High On Life Needs To Be Okay With Me Not Finding It Funny

High on Life isn't very funny. That might be a thing we agree to disagree on, but I doubt it. I love Rick & Morty and like Solar Opposites enough, so it's not a personal issue with the style of humour or Roiland's delivery – although I would have liked a voice other than Morty's for the main gun. Humour is not only a question of style. There's also delivery, context, timing, and so much more to consider. And hey, Justin Roiland knows this stuff better than I do, he's a funny guy with a consistently successful career. But I'm not sure he knows video games all that well, so High on Life tries to be a TV show. Nothing about it works.

High on Life is not Squanch Games' first video game, though it is by far the largest and most high profile. After a few home skits, tight-ten stand-up routines, and internet shorts, High on Life is Squanch Games being given a network spot. It can expect to be cancelled after the first season. As I outlined in my review, the major problem is the jokes just aren't that funny and would have been punched up ahead of being spoken by Rick Sanchez, but a large part of the overall issues with High on Life comes from a lack of fundamental understanding towards video game audiences.

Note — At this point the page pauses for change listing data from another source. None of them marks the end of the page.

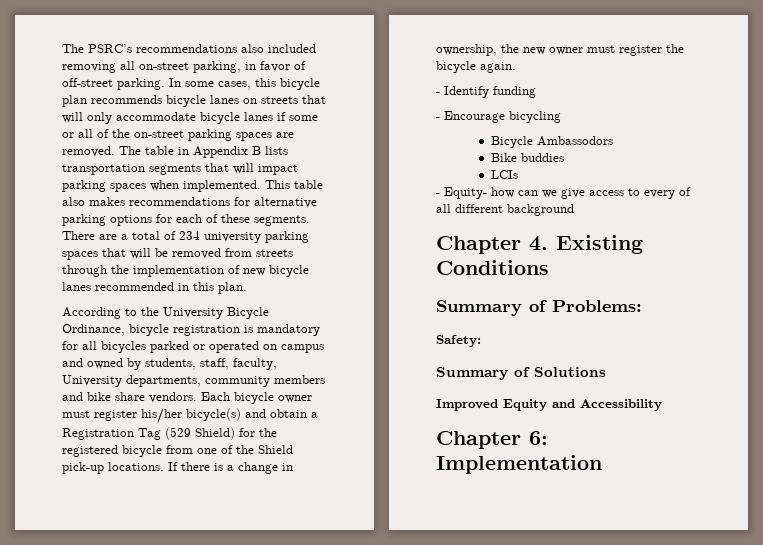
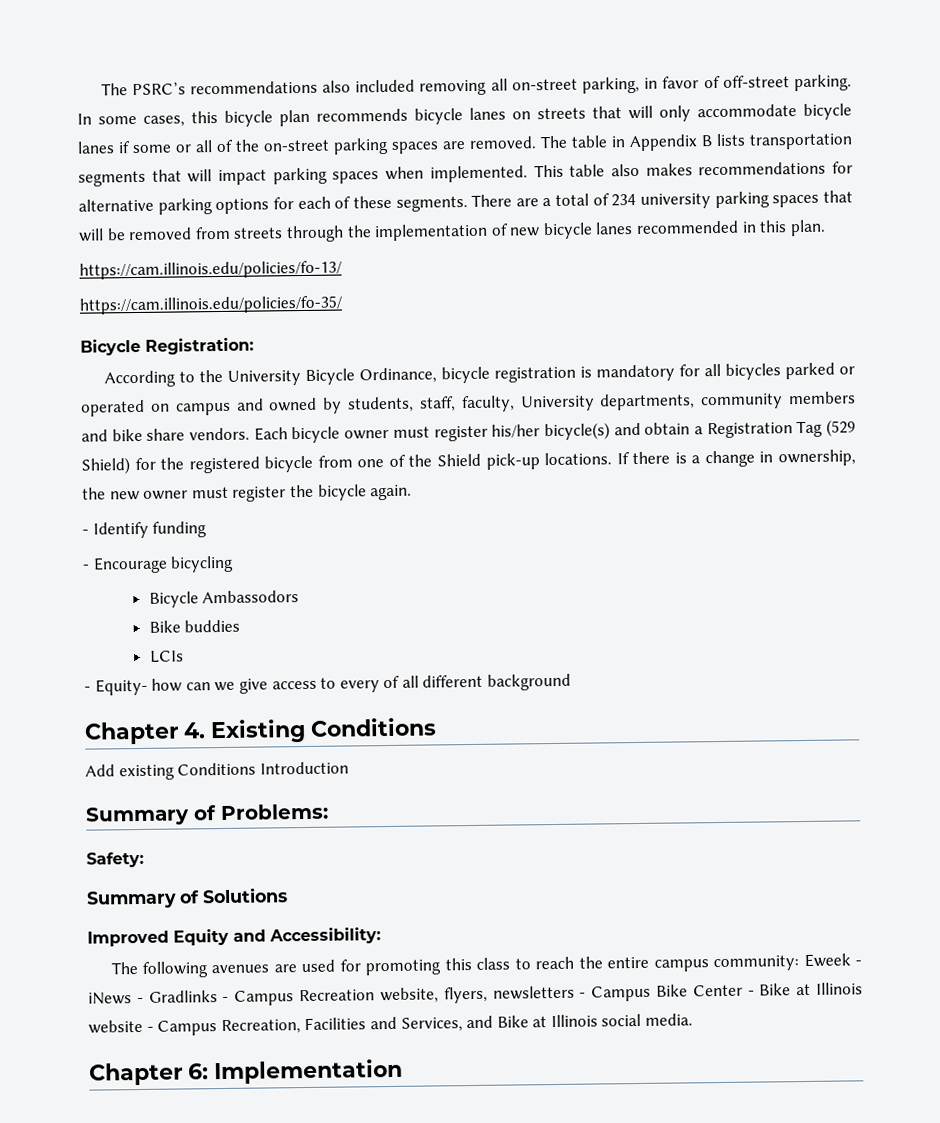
+ https://cam.illinois.edu/policies/fo-13/
+ https://cam.illinois.edu/policies/fo-35/
+ Bicycle Registration:
+ Add existing Conditions Introduction
- Improved Equity and Accessibility
+ Improved Equity and Accessibility:
+ The following avenues are used for promoting this class to reach the entire campus community: Eweek - iNews - Gradlinks - Campus Recreation website, flyers, newsletters - Campus Bike Center - Bike at Illinois website - Campus Recreation, Facilities and Services, and Bike at Illinois social media.

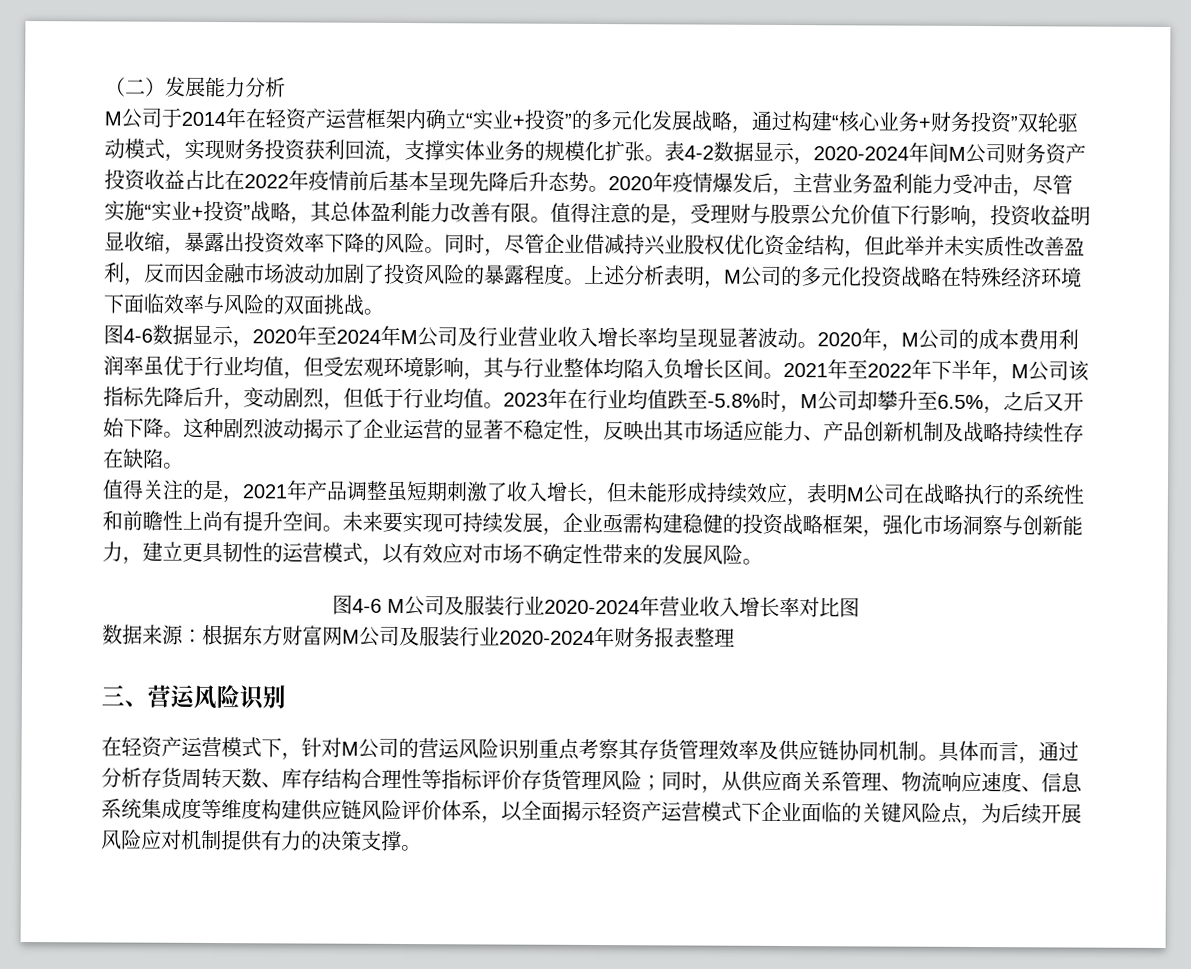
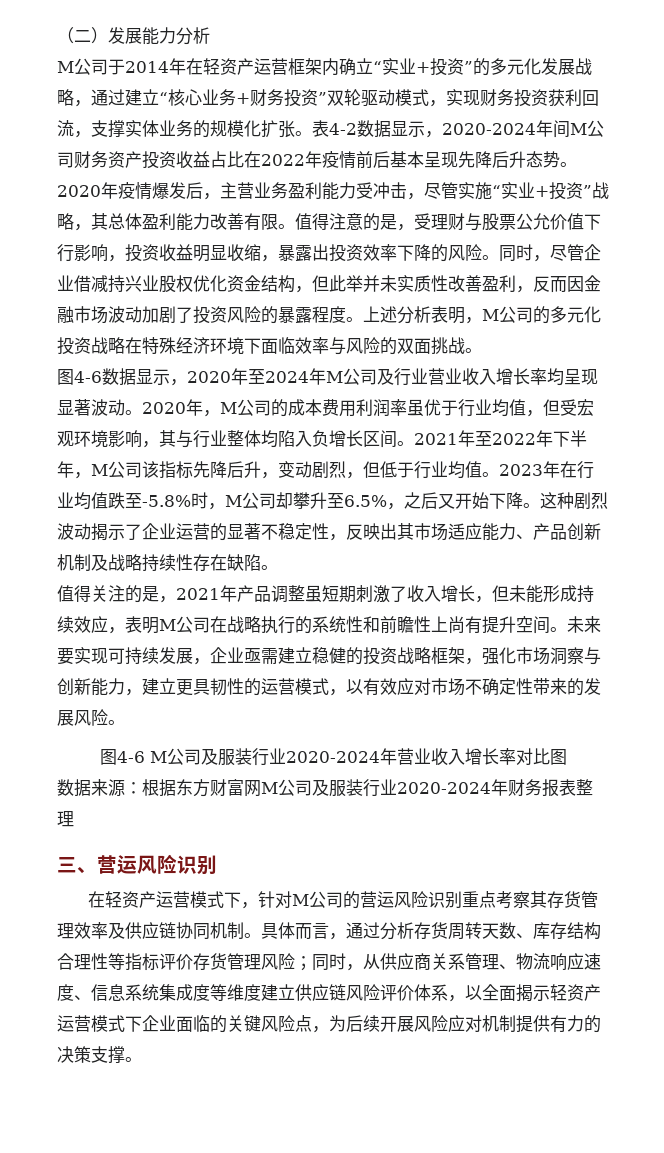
- M公司于2014年在轻资产运营框架内确立“实业+投资”的多元化发展战略，通过构建“核心业务+财务投资”双轮驱动模式，实现财务投资获利回流，支撑实体业务的规模化扩张。
+ M公司于2014年在轻资产运营框架内确立“实业+投资”的多元化发展战略，通过建立“核心业务+财务投资”双轮驱动模式，实现财务投资获利回流，支撑实体业务的规模化扩张。
- 未来要实现可持续发展，企业亟需构建稳健的投资战略框架，强化市场洞察与创新能力，建立更具韧性的运营模式，以有效应对市场不确定性带来的发展风险。
+ 未来要实现可持续发展，企业亟需建立稳健的投资战略框架，强化市场洞察与创新能力，建立更具韧性的运营模式，以有效应对市场不确定性带来的发展风险。
- 具体而言，通过分析存货周转天数、库存结构合理性等指标评价存货管理风险；同时，从供应商关系管理、物流响应速度、信息系统集成度等维度构建供应链风险评价体系，以全面揭示轻资产运营模式下企业面临的关键风险点，为后续开展风险应对机制提供有力的决策支撑。
+ 具体而言，通过分析存货周转天数、库存结构合理性等指标评价存货管理风险；同时，从供应商关系管理、物流响应速度、信息系统集成度等维度建立供应链风险评价体系，以全面揭示轻资产运营模式下企业面临的关键风险点，为后续开展风险应对机制提供有力的决策支撑。

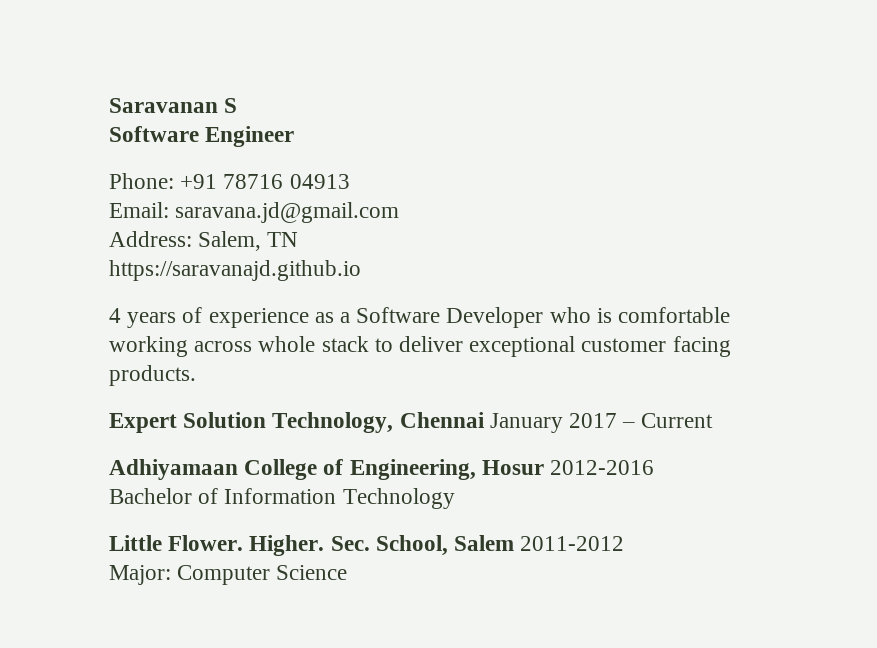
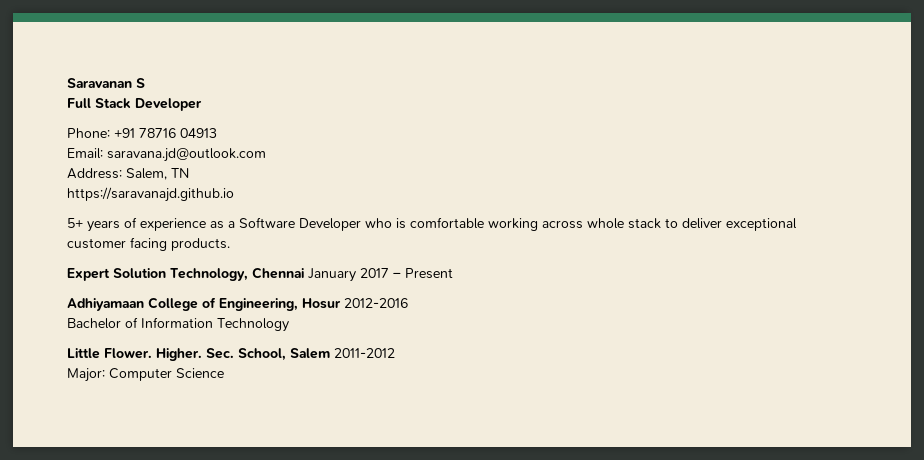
- Software Engineer
+ Full Stack Developer
- Email: saravana.jd@gmail.com
+ Email: saravana.jd@outlook.com
- 4 years of experience as a Software Developer who is comfortable working across whole stack to deliver exceptional customer facing products.
+ 5+ years of experience as a Software Developer who is comfortable working across whole stack to deliver exceptional customer facing products.
- Expert Solution Technology, Chennai January 2017 – Current
+ Expert Solution Technology, Chennai January 2017 – Present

Comedy is subjective, so I don't want to belabour the point that the jokes aren't funny to me specifically – although just one more note that as a Rick & Morty fan with an interest in video games, surely it was made for me specifically. In any case, the actual words are less important to this point than the delivery. High on Life is a very simple game. You are told to go to a planet to kill a boss, do that, then are told to go to a different planet to kill a different boss. In between, you come back to your house to mediate arguments between your sister and Gene, a former bounty hunter who has given you his suit in exchange for letting him crash on the couch.

I don't care about this part of the game. I don't think either character is very interesting, the arguments are surface-level character development with simple jokes, and while the gameplay isn't great, it at least involves playing the game. When I am making my way through levels, at least I'm doing something. But in between, I am locked in to doing nothing. I can live with 'go and buy this jet pack' or 'here's a side quest while the portal loads' or some other stalling tactic. In fact, I'd much prefer there be a side quest of some description to add some texture to the game. But the conversations are not that.

Instead, they are strange arguments where only one out of every four lines is even a joke, and then one out of every eight lands. They're painfully generic riffs on the setting, like 'is it spacist to not like a certain alien' and 'should your sister have an alien boyfriend'. The whole arc would be an underbaked b-plot if it happened to Summer Smith, and you're held hostage by it. You're left there, rooted to the spot, unable to move, while this unfunny skit evolves in front of you.

Have you ever been to a bad comedy show but decided to stay, because getting up and leaving would mean the spotlight dropping on you or the bad comic awkwardly trying to heckle you? High on Life forces this situation and superglues you to your seat. It has no faith in its actual gameplay and relies entirely on forcing you to find it funny. It's right to push away its derivative shooting, but it needs to replace it with something better than "jokes that wouldn't make a Rick & Morty script".

Humour is one of the most subjective art forms, and so High on Life needs to understand that not everyone will find it funny and accommodate that. It's unfortunate that very few will find it funny, almost as few who find the gameplay in any way interesting, but that's no excuse for tying us to our seats and demanding our applause for its amdram improv.